Reggio, Delfino: “soddisfatto per l’approvazione del finanziamento del progetto di mobilità urbana della Città metropolitana”

Reggio, Delfino: “il Mezzogiorno non ha bisogno solo di politiche straordinarie, ma, prima ancora, deve essere unito e sentire o stimolare la “vicinanza operosa” del Governo nazionale”

palazzo san giorgioIl Presidente del Consiglio comunale, Demetrio Delfino, ha rilasciato la seguente dichiarazione riferita all’approvazione del Consiglio regionale della Calabria dell’ordine del giorno proposto quale primo firmatario dal capogruppo regionale del PD Sebi Romeo per il finanziamento del progetto di mobilità urbana della Città metropolitana di Reggio Calabria.
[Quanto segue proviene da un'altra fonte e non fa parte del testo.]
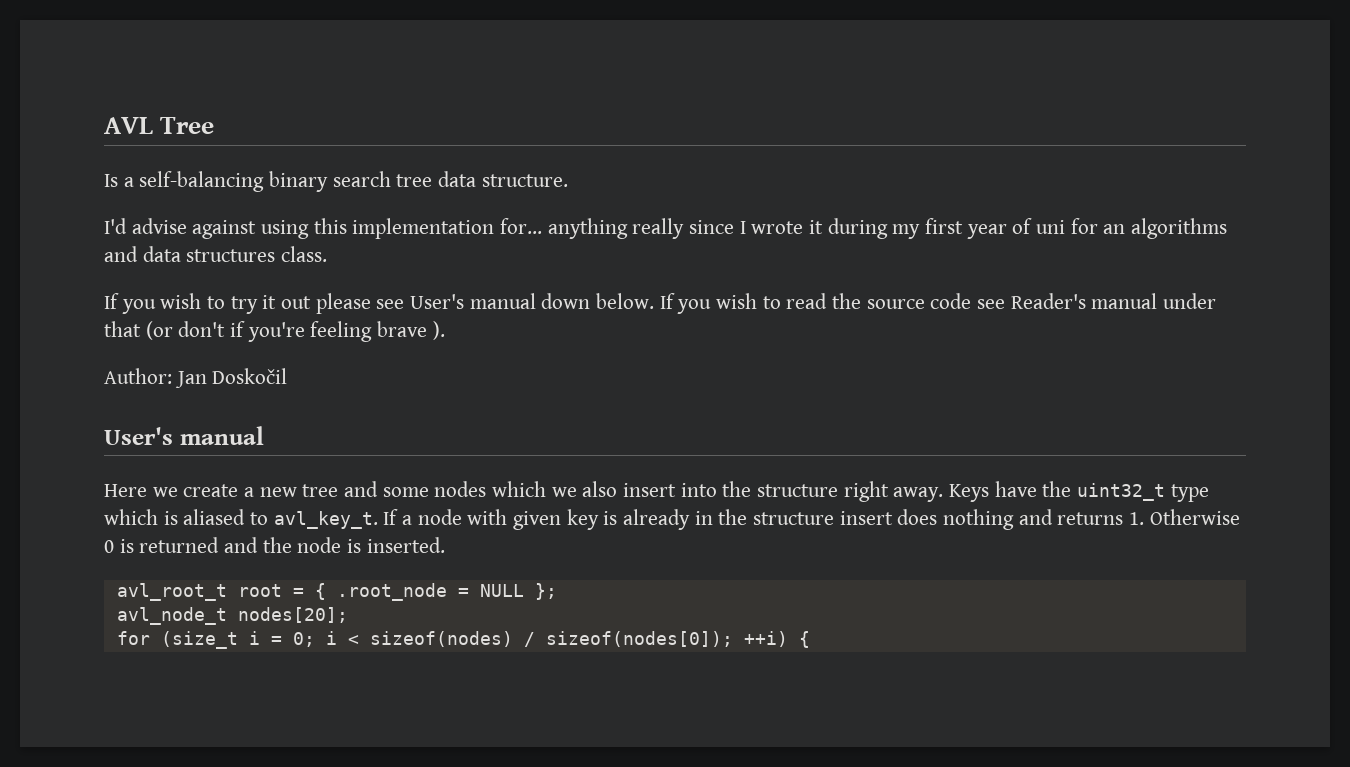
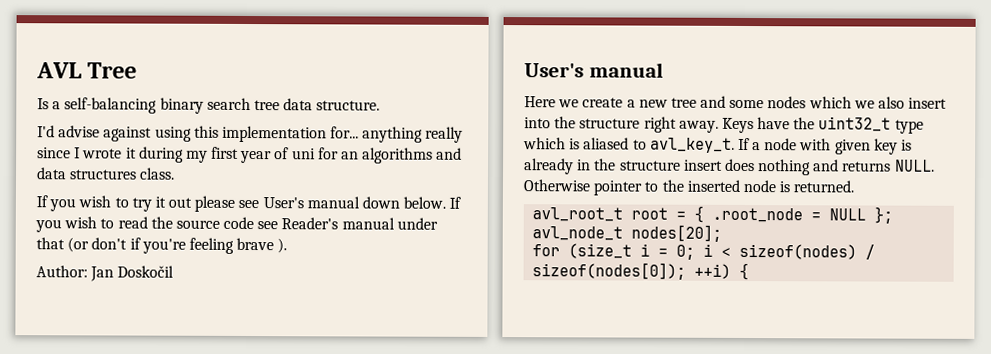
- If a node with given key is already in the structure insert does nothing and returns 1. Otherwise 0 is returned and the node is inserted.
+ If a node with given key is already in the structure insert does nothing and returns NULL. Otherwise pointer to the inserted node is returned.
Opportunamente, nei giorni scorsi, il capogruppo regionale del PD, Sebi Romeo, ha prospettato al Premier Matteo Renzi l’inserimento della “questione Reggio” nel masterplan per il Sud. Il Mezzogiorno sicuramente non ha bisogno solo di “politiche straordinarie”, ma, prima ancora, deve essere unito e sentire o stimolare la “vicinanza operosa” del Governo nazionale, accanto alla già manifestata attenzione dell’Amministrazione regionale guidata da Mario Oliverio. Ora plaudo per l’unanime approvazione del Consiglio regionale della Calabria dell’ordine del giorno proposto  quale primo firmatario dal capogruppo regionale del PD Sebi Romeo, sottoscritto da tutti i consiglieri eletti nella provincia reggina,  che impegna la Giunta regionale a garantire il finanziamento del progetto di mobilità urbana della città metropolitana di Reggio Calabria, così come illustrato nella relazione del Presidente Oliverio. Quanto deciso dalla Regione è la dimostrazione che per superare la “marginalità” sociale ed economica dei nostri territori rispetto al resto del Paese, è indispensabile, innanzitutto, che la locale classe dirigente “impari” ad essere unita. Infatti, soprattutto nel caso di Reggio Calabria, rimane sempre attuale e pervasivo il pensiero di Giustino Fortunato che ai primi del secolo scorso scriveva «Che esista una questione meridionale, nel significato economico e politico della parola, nessuno più mette in dubbio. C’è fra il nord e il sud della penisola una grande sproporzione nel campo delle attività umane, nella intensità della vita collettiva, nella misura e nel genere della produzione, e, quindi, per gl’intimi legami che corrono tra il benessere e l’anima di un popolo, anche una profonda diversità fra le consuetudini, le tradizioni, il mondo intellettuale e morale.